** Opening Dataset extract block **

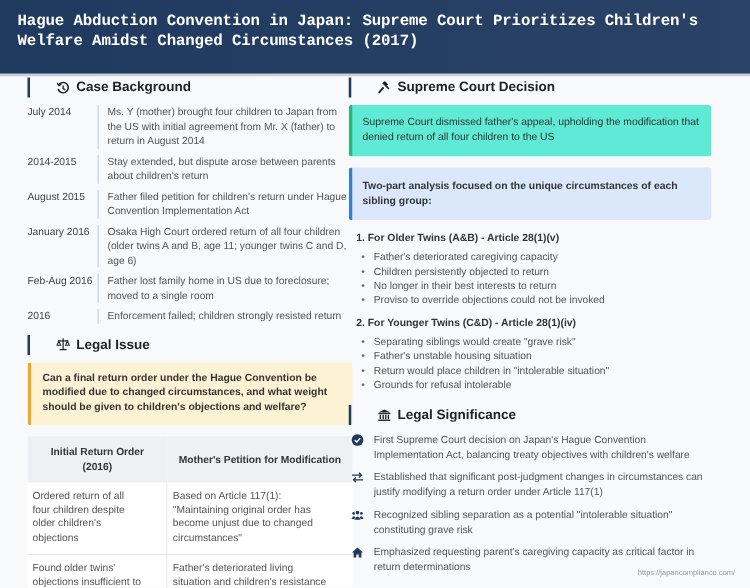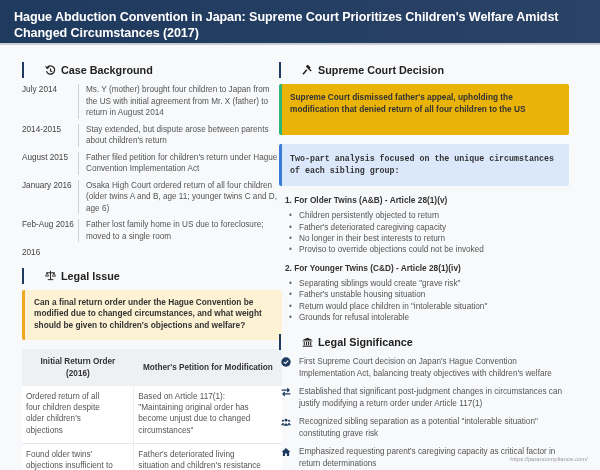"Hague Abduction Convention in Japan:" .header { font-family: none -> Liberation Mono, monospace; height: 45px -> 61px }
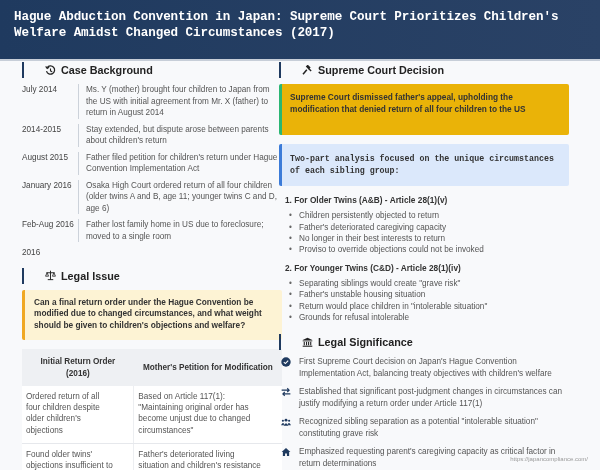"Supreme Court dismissed father's appeal," .green-box { background: #eab308 -> #5eead4; font-weight: bold -> normal; padding: 8px 8px 20px 8px -> 8px 8px 10px 8px }
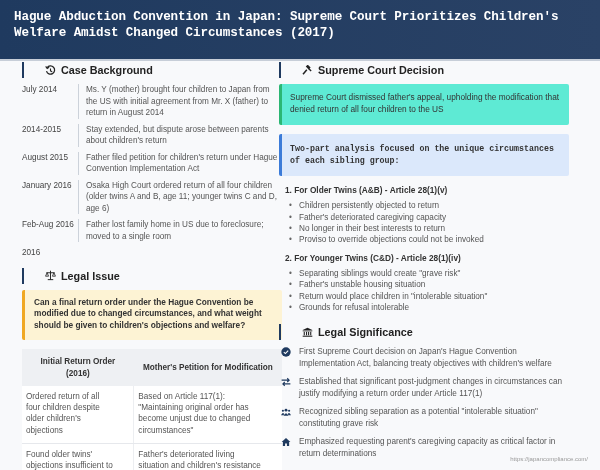"Two-part analysis focused on the" .blue-box { font-family: Liberation Mono, monospace -> none }
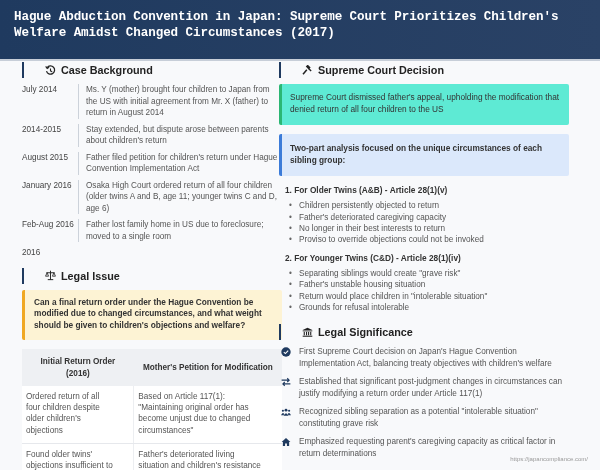"Children persistently objected to return" li { order: before "Father's deteriorated caregiving" -> after "Father's deteriorated caregiving" }
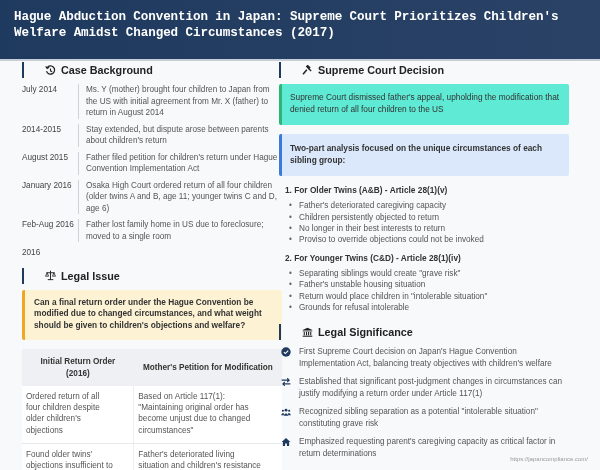"Enforcement failed; children strongly" div.tl-text { html: none -> <div>Enforcement failed; children strongly resisted return</div> }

** Closing Dataset extract block **

_Task prompt_. Transcribe exactly, and only, the lines from the line with "Court dismissed father's" through the last line of the records, inclusive; the pictures do not belong in the copy.

_Completed task_.
"Supreme Court dismissed father's appeal," .green-box { background: #eab308 -> #5eead4; font-weight: bold -> normal; padding: 8px 8px 20px 8px -> 8px 8px 10px 8px }
"Two-part analysis focused on the" .blue-box { font-family: Liberation Mono, monospace -> none }
"Children persistently objected to return" li { order: before "Father's deteriorated caregiving" -> after "Father's deteriorated caregiving" }
"Enforcement failed; children strongly" div.tl-text { html: none -> <div>Enforcement failed; children strongly resisted return</div> }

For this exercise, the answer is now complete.